What we as humans must do is learn from our mistakes, sincerely repent when we have offended either G-d or any fellow human, and to make amends to anyone we have hurt. We must try our best – and our actions count more than our beliefs. Thus Judaism says that the ‘righteous of all nations will have a share in the world to come’.

We don’t believe in ‘hell’, so we don’t act with honour to avoid ‘punishment’ in the afterlife. Rather, we try to do the right thing purely because it *is* the right thing to do :)

In Judaism we have a concept called ‘tikkun olam’ or ‘repairing the world’. We try to make the world a tiny bit better through our own actions.

This Lethal Myth


I was nine, the first time someone accused me of being a ‘christ killer’.


It happened at school, and I had no idea who ‘christ’ was, but was fairly confident that whoever it was, I hadn’t murdered them…


Later that day, when I asked my mother about it, she paled. After all, it’s pretty tough having to explain to a young child that millions of Christians worldwide still hold you accountable for the death of a man who lived over 2000 years ago…
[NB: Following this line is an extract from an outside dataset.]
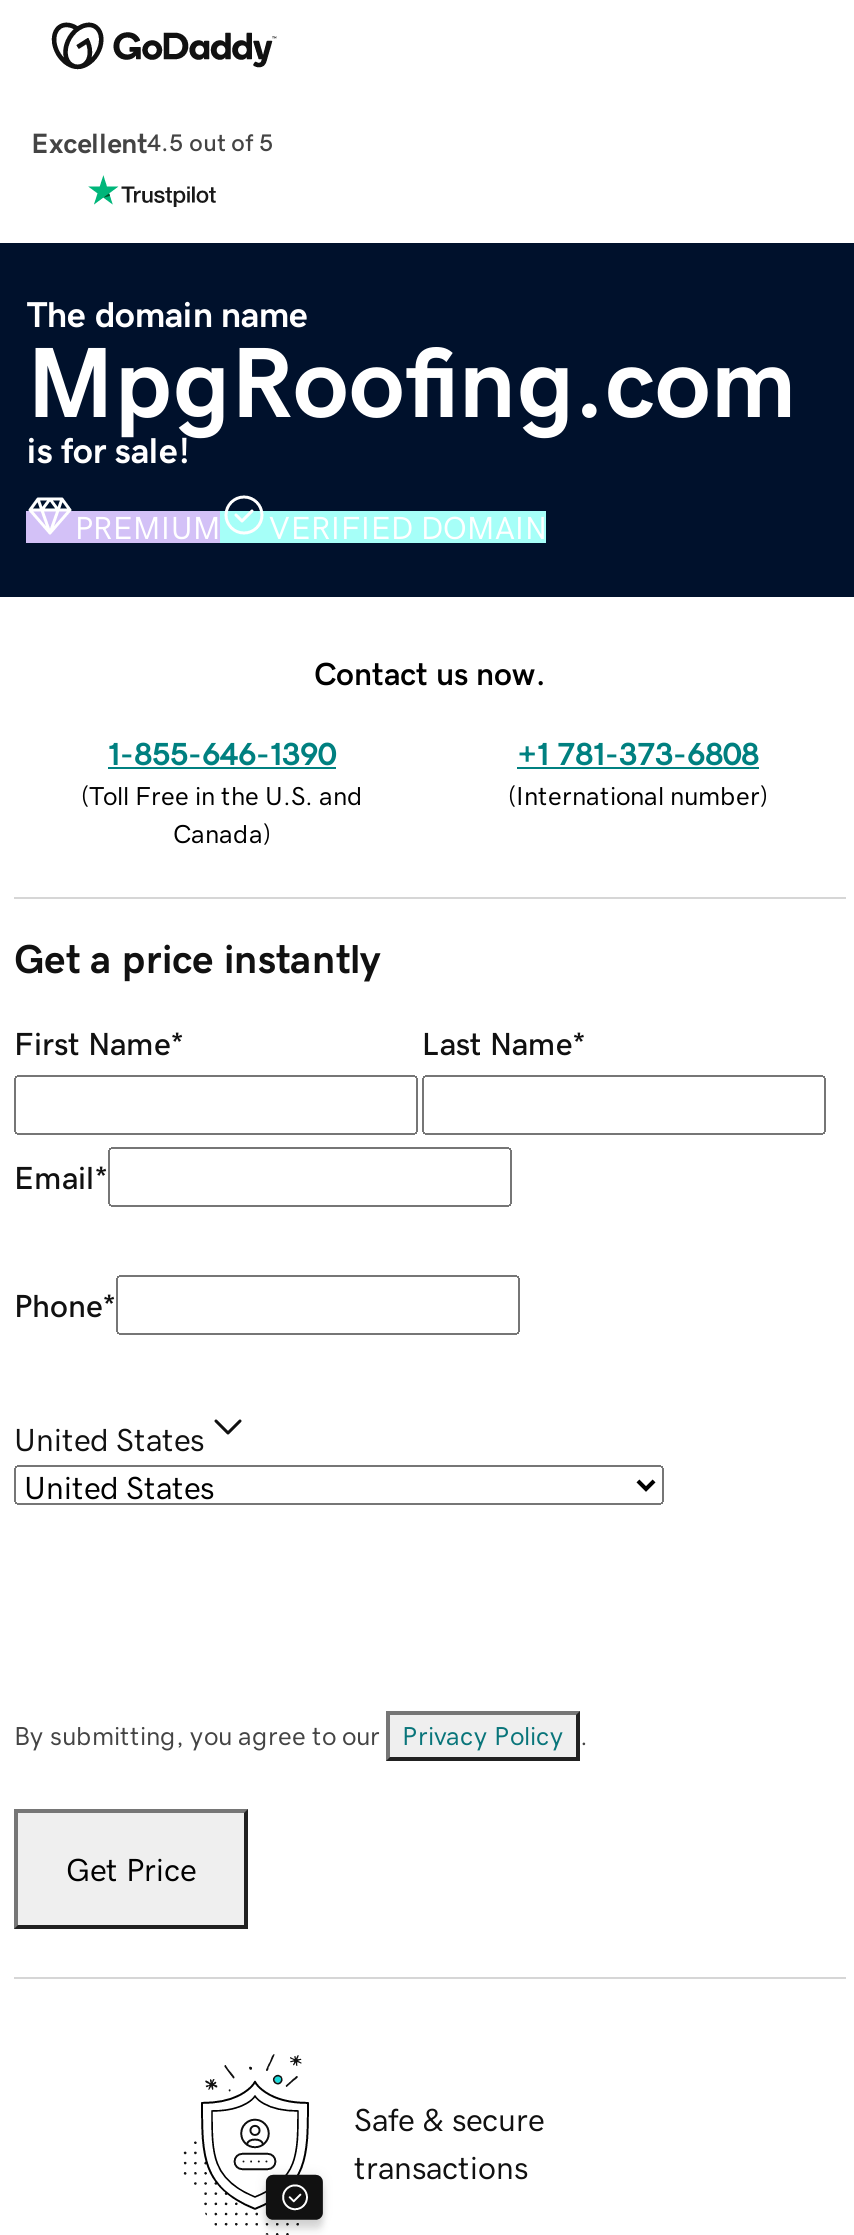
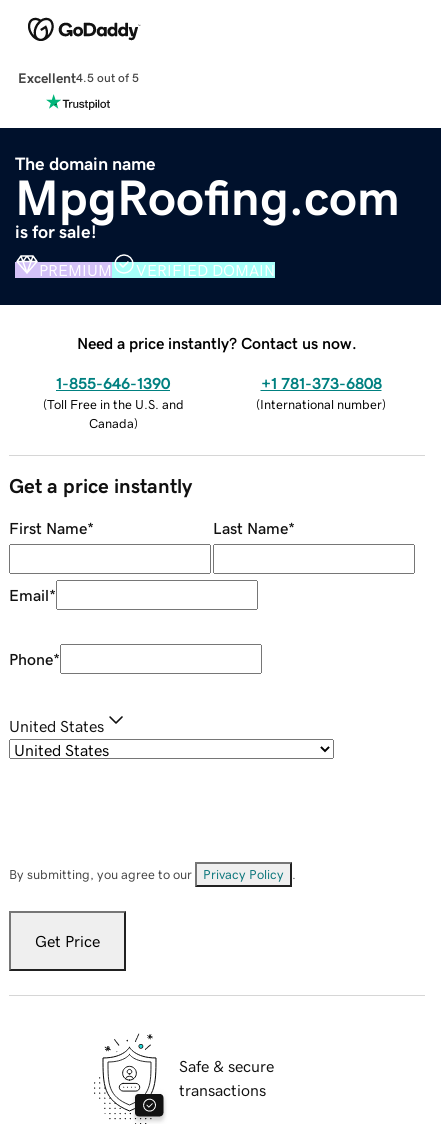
- Contact us now.
+ Need a price instantly? Contact us now.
And it is this one myth about Jews which, above all others, has induced hatred and violence down through the ages. The weary, terrible old charge of ‘deicide’.


I can personally testify to the fact that *some* Christians still harbour hatred towards Jews because of this belief. I’ve received emails accusing me of being a ‘christ killer’ on several occasions. And in numerous online forums, I’ve responded to that same accusation.


Happily, two Popes and many contemporary Christian leaders and theologians have publicly acknowledged that the Jews had no hand in the death of Jesus. But that still leaves many Christians being taught that the Jews ‘killed god’.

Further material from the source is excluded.